(Revision tracking records)
::::::::

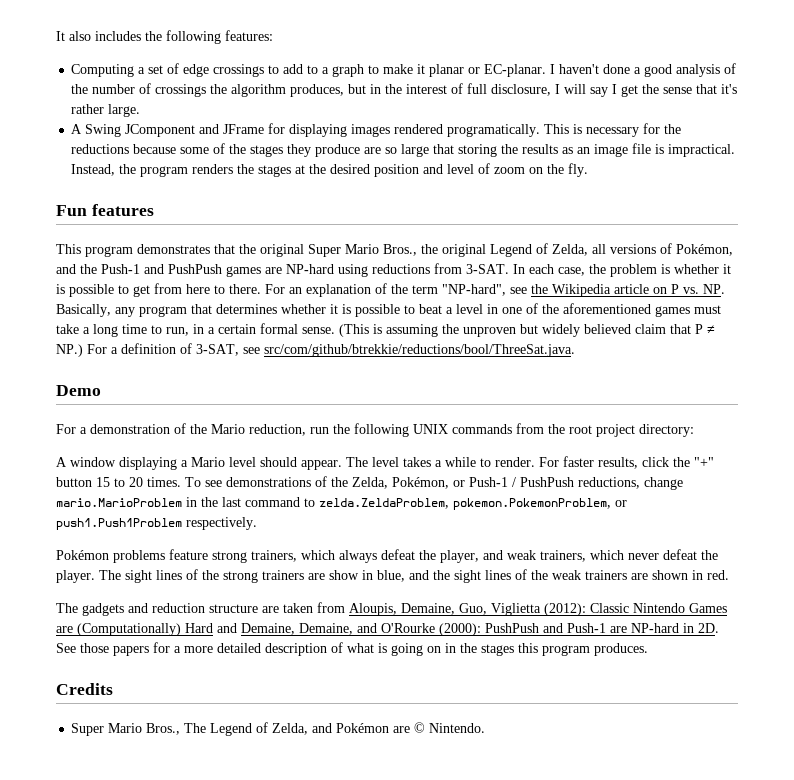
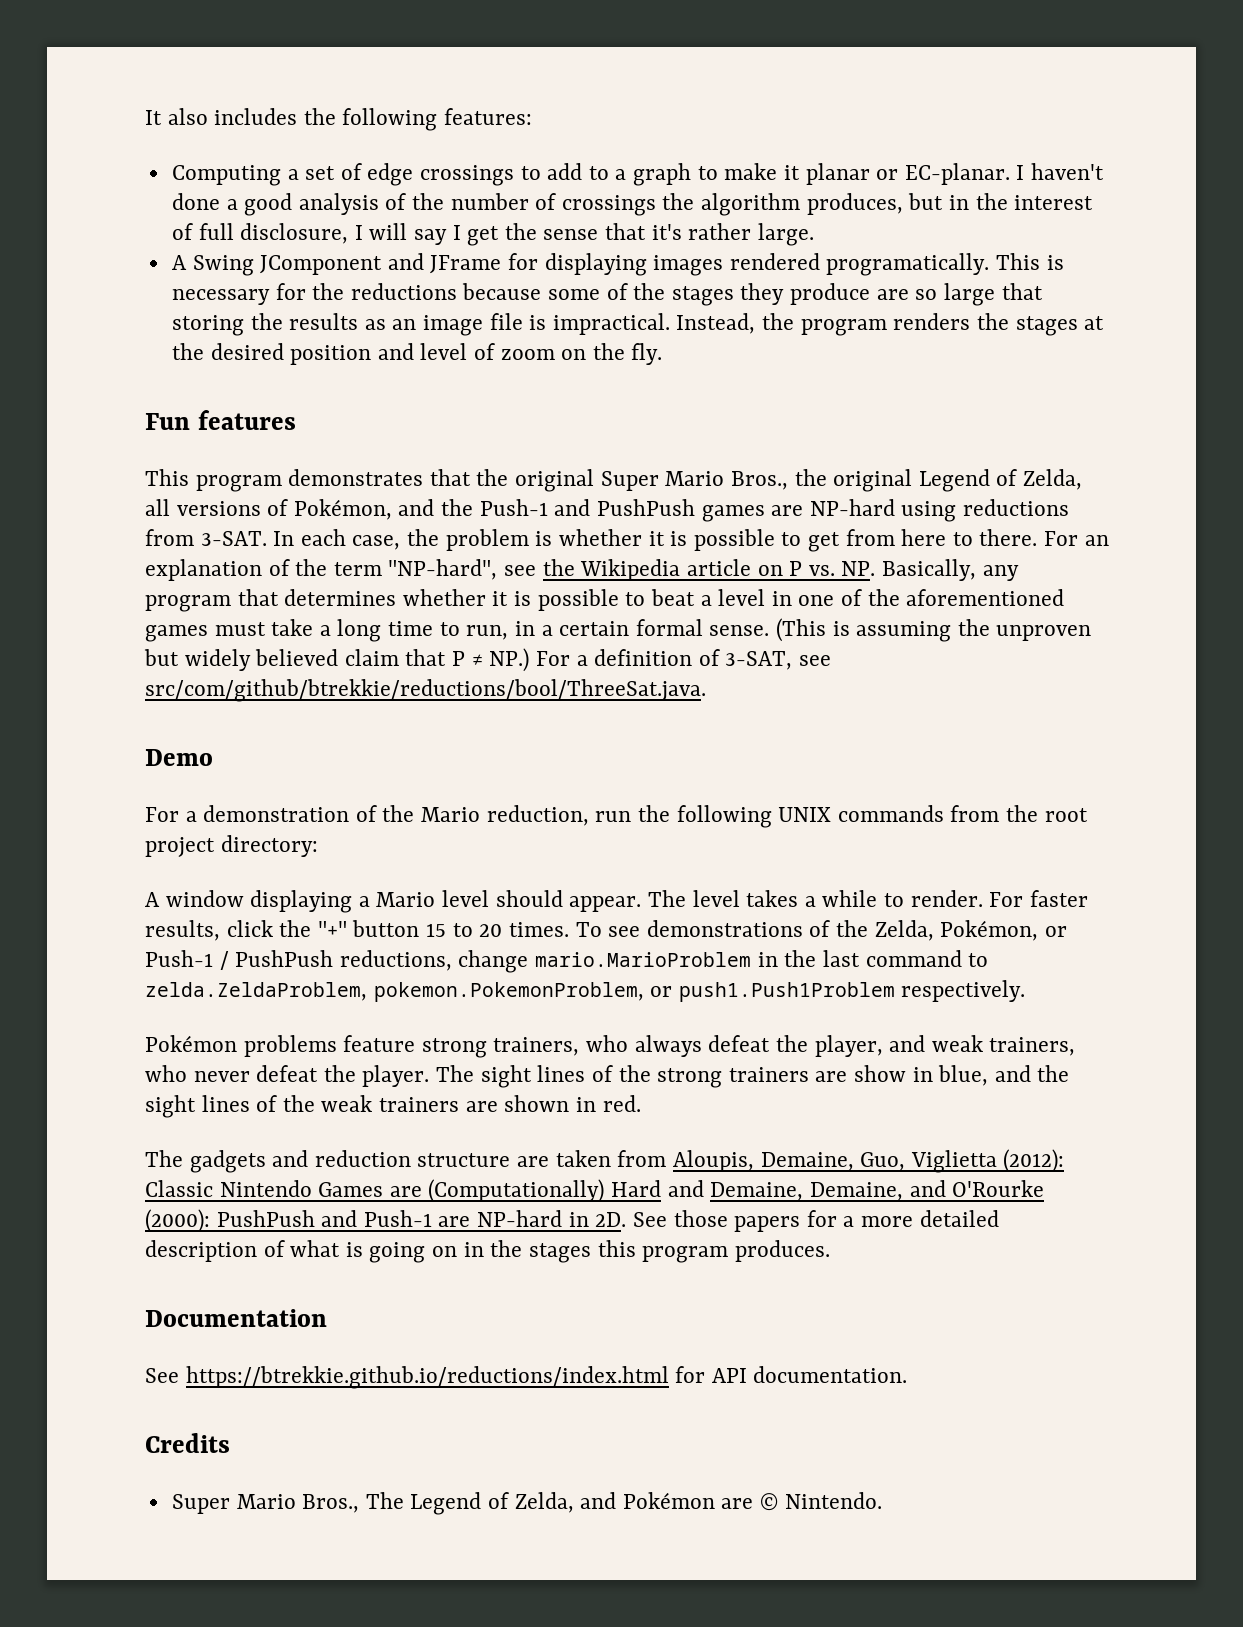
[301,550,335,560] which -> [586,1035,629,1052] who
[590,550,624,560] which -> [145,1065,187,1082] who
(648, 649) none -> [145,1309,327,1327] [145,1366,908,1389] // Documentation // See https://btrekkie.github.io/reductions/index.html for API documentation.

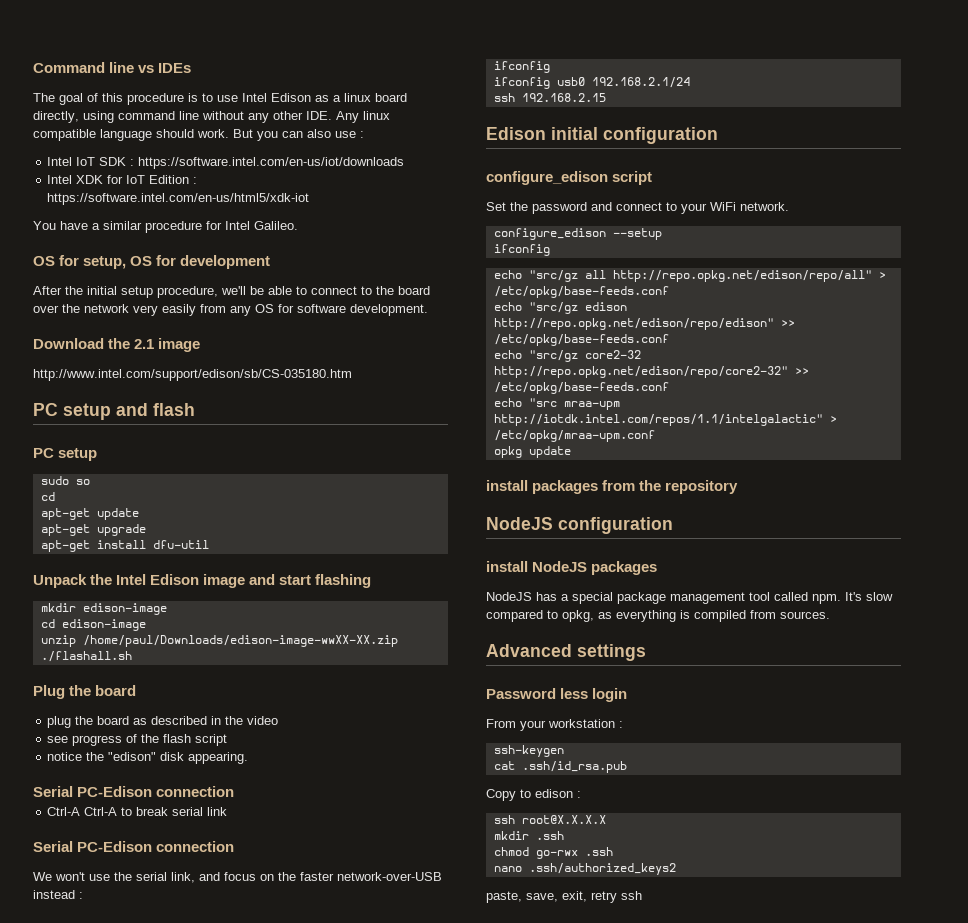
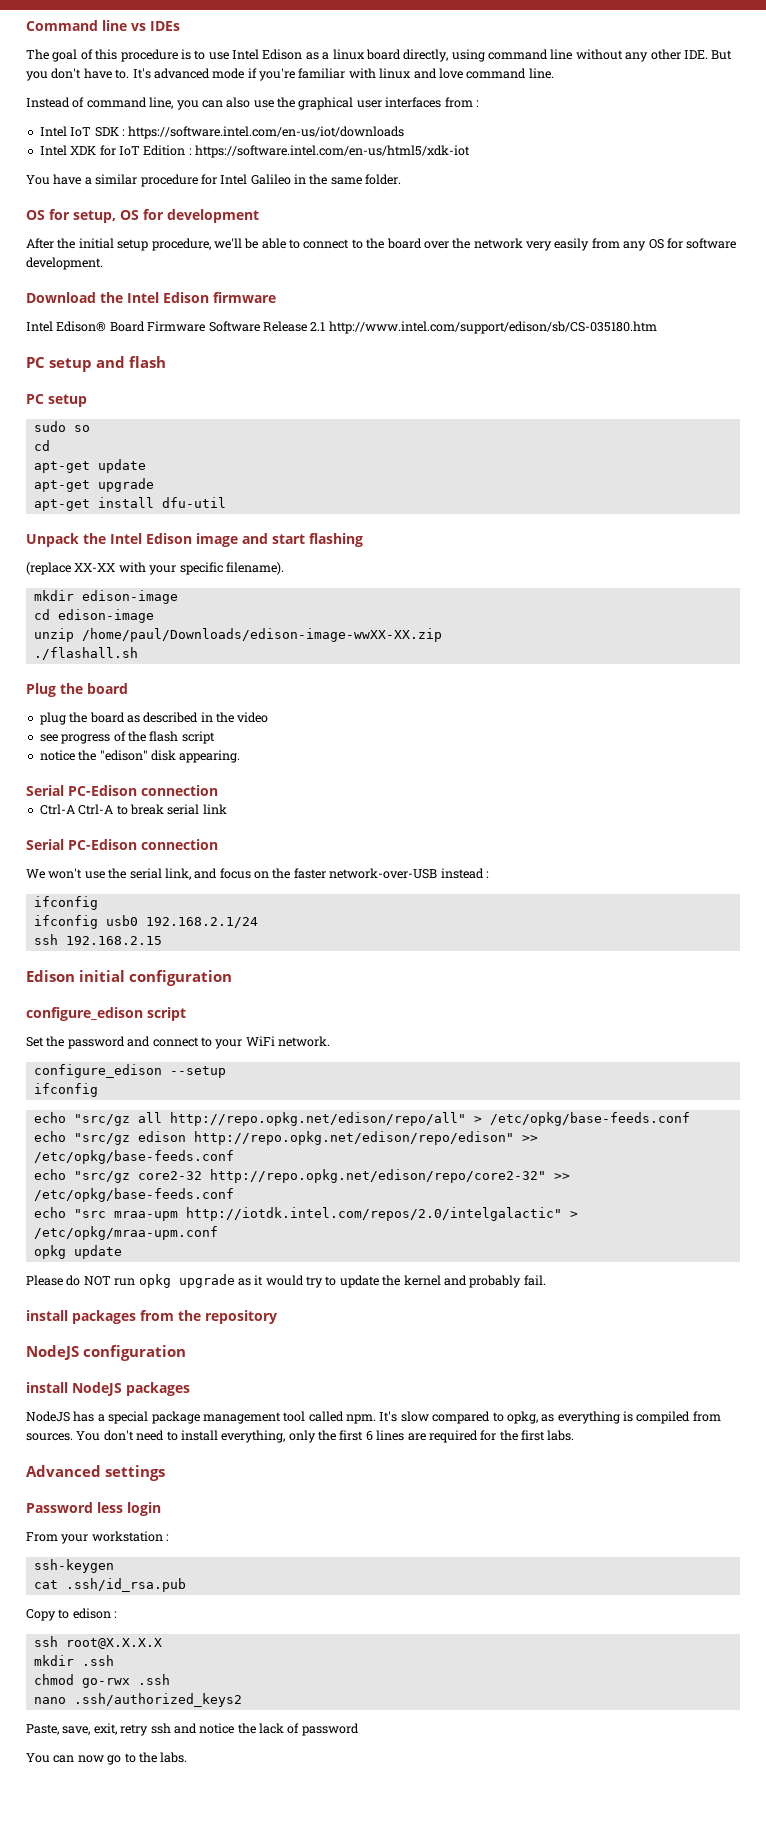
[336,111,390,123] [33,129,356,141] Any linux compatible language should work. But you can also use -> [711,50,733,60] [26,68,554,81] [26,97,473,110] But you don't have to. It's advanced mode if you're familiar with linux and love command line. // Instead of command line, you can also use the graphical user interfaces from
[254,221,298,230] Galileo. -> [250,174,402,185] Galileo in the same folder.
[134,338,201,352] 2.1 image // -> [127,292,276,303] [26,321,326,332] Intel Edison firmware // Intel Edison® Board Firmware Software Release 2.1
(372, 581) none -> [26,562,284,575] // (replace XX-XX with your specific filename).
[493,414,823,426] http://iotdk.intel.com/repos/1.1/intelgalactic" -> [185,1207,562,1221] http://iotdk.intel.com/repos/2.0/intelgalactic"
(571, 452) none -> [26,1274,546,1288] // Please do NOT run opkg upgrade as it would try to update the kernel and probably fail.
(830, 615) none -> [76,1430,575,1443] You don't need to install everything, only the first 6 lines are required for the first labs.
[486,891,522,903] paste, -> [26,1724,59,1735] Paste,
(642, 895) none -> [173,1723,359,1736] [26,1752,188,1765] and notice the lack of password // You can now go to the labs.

::::::::

**EXERCISE DESCRIPTION**
Return word for word the lines from the beginning of the entries through the line that contains "[254,221,298,230] Galileo. ->", both ends included, but no pictures.

**WRITTEN REPLY**
[301,550,335,560] which -> [586,1035,629,1052] who
[590,550,624,560] which -> [145,1065,187,1082] who
(648, 649) none -> [145,1309,327,1327] [145,1366,908,1389] // Documentation // See https://btrekkie.github.io/reductions/index.html for API documentation.

[336,111,390,123] [33,129,356,141] Any linux compatible language should work. But you can also use -> [711,50,733,60] [26,68,554,81] [26,97,473,110] But you don't have to. It's advanced mode if you're familiar with linux and love command line. // Instead of command line, you can also use the graphical user interfaces from
[254,221,298,230] Galileo. -> [250,174,402,185] Galileo in the same folder.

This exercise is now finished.